Jumlah Penyebutan: Sebuah Simbolisme
Meskipun tidak terdapat dalil eksplisit yang menjelaskan jumlah pasti penyebutan nama kedua nabi dalam shalat, beberapa literatur menyebutkan bahwa dalam shalat fardhu, nama Nabi Muhammad SAW disebut sekitar 30 kali dan nama Nabi Ibrahim AS sekitar 20 kali (jika dihitung dari bacaan tahiyat akhir). Angka-angka ini mungkin dapat diinterpretasikan sebagai simbolisme yang menunjukkan pentingnya kedua nabi dalam ajaran Islam. Namun, yang lebih penting adalah makna dan niat di balik penyebutan nama kedua nabi tersebut, yaitu sebagai bentuk penghormatan, pengakuan, dan teladan dalam kehidupan.

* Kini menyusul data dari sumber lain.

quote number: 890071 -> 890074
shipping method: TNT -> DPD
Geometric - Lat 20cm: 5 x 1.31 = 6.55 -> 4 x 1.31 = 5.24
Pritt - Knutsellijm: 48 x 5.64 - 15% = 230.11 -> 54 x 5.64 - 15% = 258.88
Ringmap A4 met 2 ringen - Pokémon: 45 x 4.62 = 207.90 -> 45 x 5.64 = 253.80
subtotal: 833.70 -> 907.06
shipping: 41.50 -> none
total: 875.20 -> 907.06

Gelar-Gelar Kenabian: Refleksi Keistimewaan
Gelar-gelar yang diberikan kepada para nabi, termasuk Nabi Muhammad SAW dan Nabi Ibrahim AS, merefleksikan keistimewaan dan kapasitas masing-masing nabi. Allah SWT memberikan gelar yang sesuai dengan peran dan keutamaan para nabi-Nya. Gelar "Rasulullah" untuk Nabi Muhammad SAW menunjukkan beliau sebagai utusan Allah SWT yang membawa risalah terakhir dan sempurna, sedangkan gelar "Khalilullah" untuk Nabi Ibrahim AS menunjukkan kedekatan dan kasih sayang Allah SWT yang luar biasa kepada beliau. Kedua gelar ini mencerminkan keistimewaan dan peran sentral kedua nabi dalam sejarah agama.

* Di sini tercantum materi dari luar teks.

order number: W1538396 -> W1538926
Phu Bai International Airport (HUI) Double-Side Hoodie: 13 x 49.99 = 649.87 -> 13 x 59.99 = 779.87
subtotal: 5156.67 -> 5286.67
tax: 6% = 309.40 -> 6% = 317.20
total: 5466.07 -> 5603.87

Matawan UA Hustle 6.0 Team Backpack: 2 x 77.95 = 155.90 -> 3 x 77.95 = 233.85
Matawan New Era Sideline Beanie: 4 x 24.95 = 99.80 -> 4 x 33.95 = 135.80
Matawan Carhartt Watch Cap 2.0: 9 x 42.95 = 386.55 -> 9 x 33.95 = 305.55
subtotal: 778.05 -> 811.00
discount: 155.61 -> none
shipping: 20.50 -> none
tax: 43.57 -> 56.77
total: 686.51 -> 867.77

Kesimpulan: Sebuah Pengakuan dan Penghormatan
Penyebutan nama Nabi Ibrahim AS bersama Nabi Muhammad SAW dalam tahiyat akhir merupakan pengakuan atas peran monumental kedua nabi dalam sejarah ketauhidan. Hubungan erat keduanya dalam pewarisan dan penyempurnaan ajaran tauhid menjadi landasan utama mengapa nama mereka disebut bersama dalam doa penutup shalat. Tahiyat akhir, dengan demikian, bukan sekadar doa penutup, tetapi juga merupakan pengakuan atas kepemimpinan spiritual dan keteladanan kedua nabi agung tersebut, sekaligus pengingat bagi umat muslim untuk senantiasa mengikuti jejak langkah mereka dalam menegakkan tauhid dan berbuat kebaikan. Shalawat yang dilantunkan merupakan bentuk penghormatan dan permohonan syafaat dari kedua nabi tersebut di hadapan Allah SWT. Semoga dengan memahami makna yang terkandung dalam tahiyat akhir, kita dapat semakin meningkatkan kualitas ibadah shalat dan meneladani keteladanan kedua nabi agung ini dalam kehidupan sehari-hari.